• [Your instructions]
Copy each line from the data that has the word "dateblock" in it.

• [Records shown]
=== Begin Enclosure ===
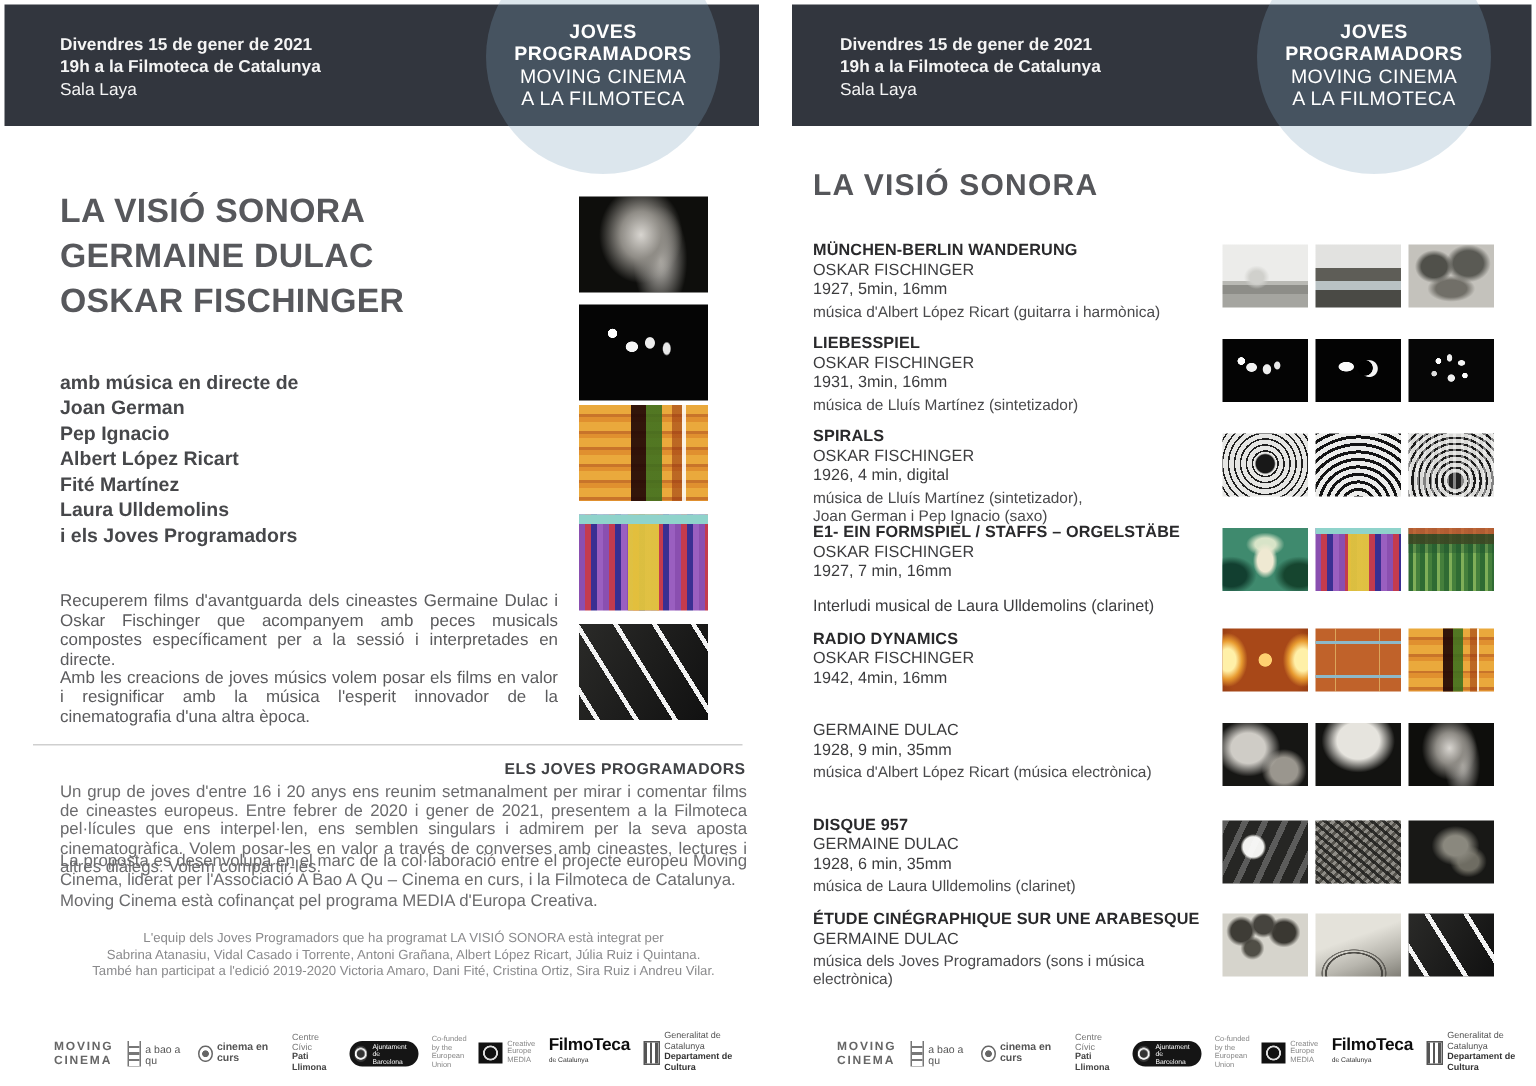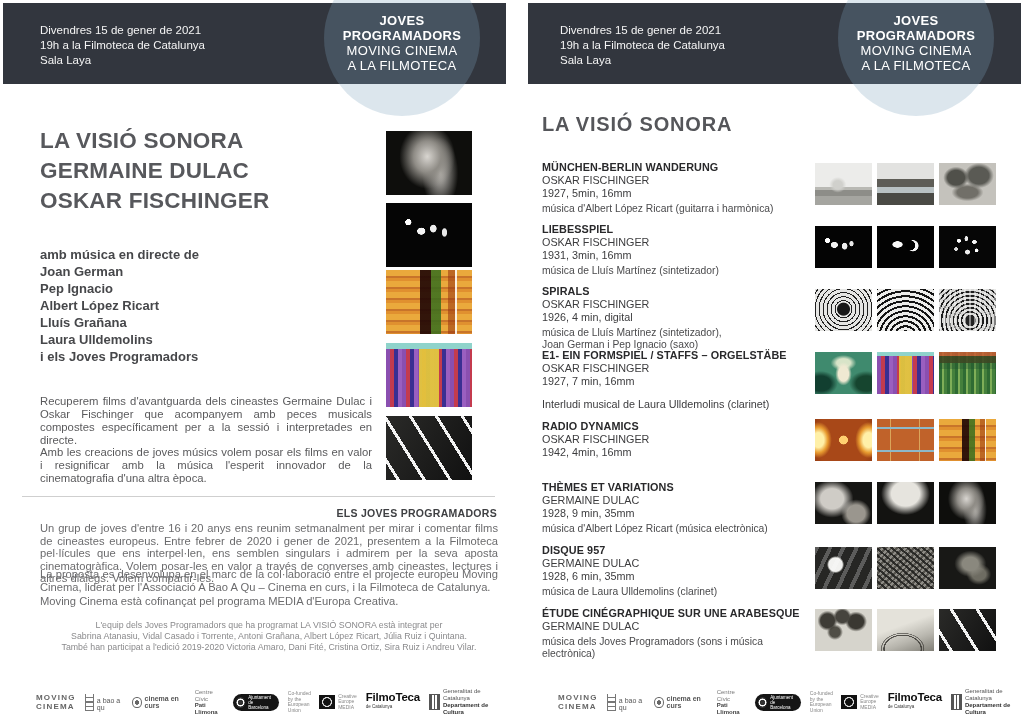--- a/index.html
+++ b/index.html
@@ -12,21 +12,21 @@
   .bar{position:absolute;top:3px;height:81px;background:#32363e;z-index:1;}
   #panel-left .bar{left:3px;width:503px;}
   #panel-right .bar{left:16px;width:493px;}
   .badge-circle{position:absolute;width:156px;height:156px;border-radius:50%;
        background:rgba(125,162,190,0.27);top:-40px;z-index:2;}
   #panel-left .badge-circle{left:324px;}
   #panel-right .badge-circle{left:326px;}
   .dateblock{position:absolute;top:23px;z-index:3;color:#f4f4f4;font-size:11.5px;line-height:15px;}
   #panel-left .dateblock{left:40px;}
   #panel-right .dateblock{left:48px;}
-  .dateblock .d1,.dateblock .d2{font-weight:normal;}
+  .dateblock .d1,.dateblock .d2{font-weight:bold;}
   .badge{position:absolute;top:13px;width:180px;text-align:center;z-index:3;color:#fff;
        font-size:13px;line-height:15px;letter-spacing:.3px;}
   #panel-left .badge{left:312px;}
   #panel-right .badge{left:314px;}
   .badge .b1,.badge .b2{font-weight:bold;}
 
   
   .big-title{position:absolute;left:40px;top:126px;font-size:22.5px;font-weight:bold;
        color:#57585c;line-height:30px;letter-spacing:.2px;}
   .credits{position:absolute;left:40px;top:246px;font-size:13px;font-weight:bold;
@@ -185,21 +185,21 @@
     <div>LA VISIÓ SONORA</div>
     <div>GERMAINE DULAC</div>
     <div>OSKAR FISCHINGER</div>
   </div>
 
   <div class="credits">
     <div>amb música en directe de</div>
     <div>Joan German</div>
     <div>Pep Ignacio</div>
     <div>Albert López Ricart</div>
-    <div>Lluís Grañana</div>
+    <div>Fité Martínez</div>
     <div>Laura Ulldemolins</div>
     <div>i els Joves Programadors</div>
   </div>
 
   <div class="lpara" id="lpara1">Recuperem films d'avantguarda dels cineastes Germaine Dulac i Oskar Fischinger que acompanyem amb peces musicals compostes específicament per a la sessió i interpretades en directe.</div>
   <div class="lpara" id="lpara2">Amb les creacions de joves músics volem posar els films en valor i resignificar amb la música l'esperit innovador de la cinematografia d'una altra època.</div>
 
   <div class="lthumb lt1" style="top:131px"></div>
   <div class="lthumb lt2" style="top:203px"></div>
   <div class="lthumb lt3" style="top:270px"></div>
@@ -310,21 +310,20 @@
     <div class="fline">OSKAR FISCHINGER</div>
     <div class="fline">1927, 7 min, 16mm</div>
   </div>
   <div class="interlude">Interludi musical de Laura Ulldemolins (clarinet)</div>
   <div class="film" style="top:420px">
     <div class="ftitle">RADIO DYNAMICS</div>
     <div class="fline">OSKAR FISCHINGER</div>
     <div class="fline">1942, 4min, 16mm</div>
   </div>
   <div class="film" style="top:481px">
-    <div class="ftitle">THÈMES ET VARIATIONS</div>
     <div class="fline">GERMAINE DULAC</div>
     <div class="fline">1928, 9 min, 35mm</div>
     <div class="fmusic">música d'Albert López Ricart (música electrònica)</div>
   </div>
   <div class="film" style="top:544px">
     <div class="ftitle">DISQUE 957</div>
     <div class="fline">GERMAINE DULAC</div>
     <div class="fline">1928, 6 min, 35mm</div>
     <div class="fmusic">música de Laura Ulldemolins (clarinet)</div>
   </div>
=== End Enclosure ===
• [Exercise response]
   .dateblock{position:absolute;top:23px;z-index:3;color:#f4f4f4;font-size:11.5px;line-height:15px;}
   #panel-left .dateblock{left:40px;}
   #panel-right .dateblock{left:48px;}
-  .dateblock .d1,.dateblock .d2{font-weight:normal;}
+  .dateblock .d1,.dateblock .d2{font-weight:bold;}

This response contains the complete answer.